Although the art expo is returning, the pandemic means this year is a slightly smaller affair than usual. No overseas galleries or prominent curators are taking part. Despite this, the fact that the event is taking place at all signals hope for art scenes around the world currently waiting to reopen. In addition, the expo has expanded its online content for international audiences who cannot attend.

Zhang Hanlu, the curator of the Gallery Weekend Beijing, said that the theme of this year's exhibitions is "the search for the sacred and mythical." She describes it as a process to establish interconnections with all things in the universe and an attempt to acknowledge the meaning of human existence.

The exhibition entitled "Meditations in an Emergency" brings together over 26 Chinese and international artists to reflect on the role of art in a time of crisis. [Photo by Wu Jin/China.org.cn]

These themes are powerfully reflected in UCCA's "Meditations in an Emergency." The exhibition brings together over 26 Chinese and international artists to reflect on the role of art in a time of crisis and looks to art as a source of consolation, contemplation, and global unity. In the wake of the pandemic, the exhibition feels both timely and important.  

Over at the Tang Contemporary Art gallery, visitors can get lost in a labyrinth made entirely of cotton. The cotton maze is part of a new exhibition called "White" by Xinjiang artist Zhao Zhao.

"The texture of cotton is soft," said Cao Dingding, a media relations manager at the gallery. "However, today, with all cotton blocks encapsulated in one room, they don't evoke feelings of softness and lightness, but rather of overwhelming compression," she said.

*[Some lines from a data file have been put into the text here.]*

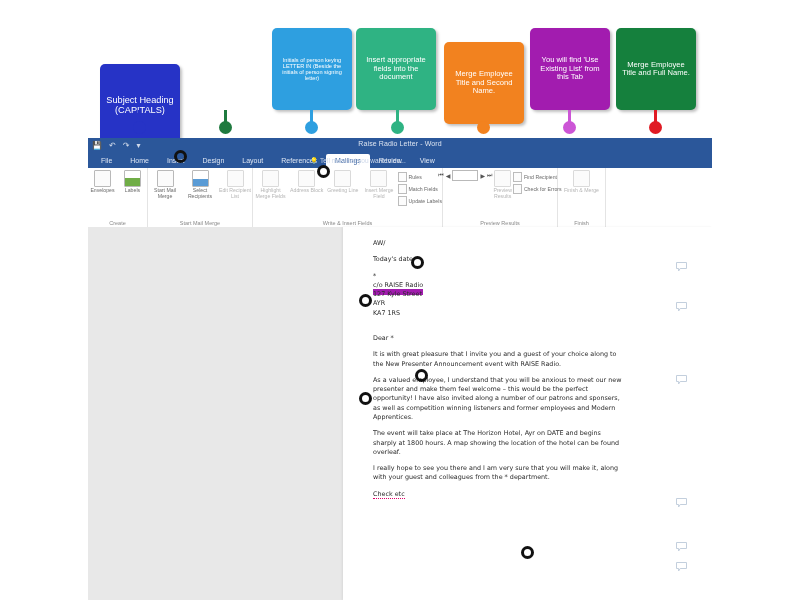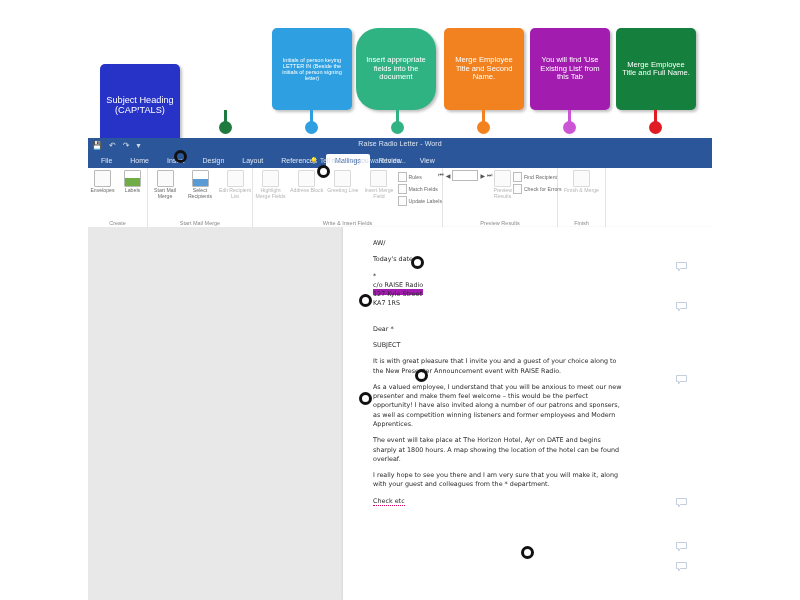"Insert appropriate fields into the" div.callout { border-radius: 22px -> none }
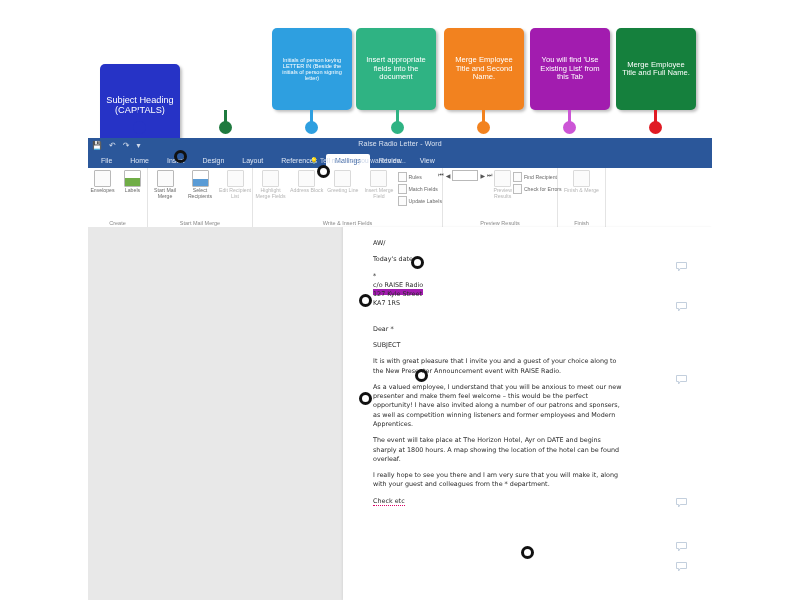"Merge Employee Title and Second" div.callout { margin-top: none -> 14px }
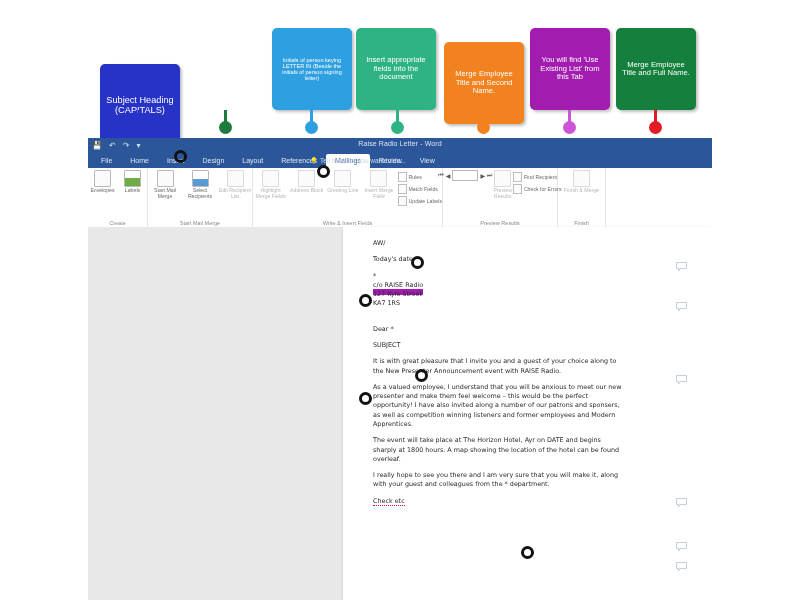"AYR" p.tight { html: none -> <p>AYR</p> }
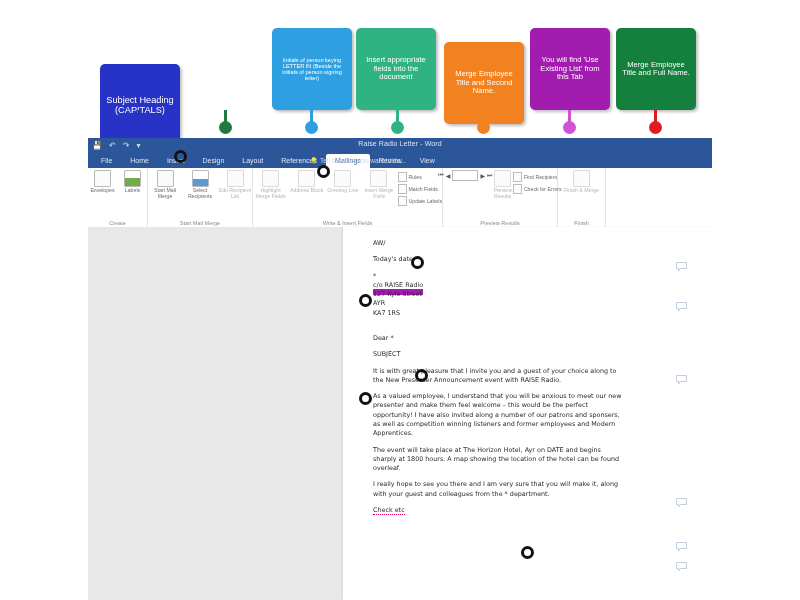"SUBJECT" p { html: <p>SUBJECT</p> -> none }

Meanwhile, an exhibition at Pifo Gallery commemorates the late, outstanding British artist John Mclean, who passed away in June, last year, at the age of 80. It is Mclean's second solo exhibition at the gallery with over 29 pieces of colorful works on display.

"When Mclean got to know American abstraction, he was able to create unique connections between color-filled paintings and impressionism. It was also since then that he started to paint like this," said Wang Yuhan, a staff member of the gallery.

In Platform China Droom, a collection of paintings drawn by Chinese artist Bi Jianye, born in 1985 in Shenyang, capital of Liaoning province, explore the theme of "heroism." 

The exhibition contains a selection of highly detailed paintings created over the past five years. 

Gallery Weekend Beijing runs until May 31.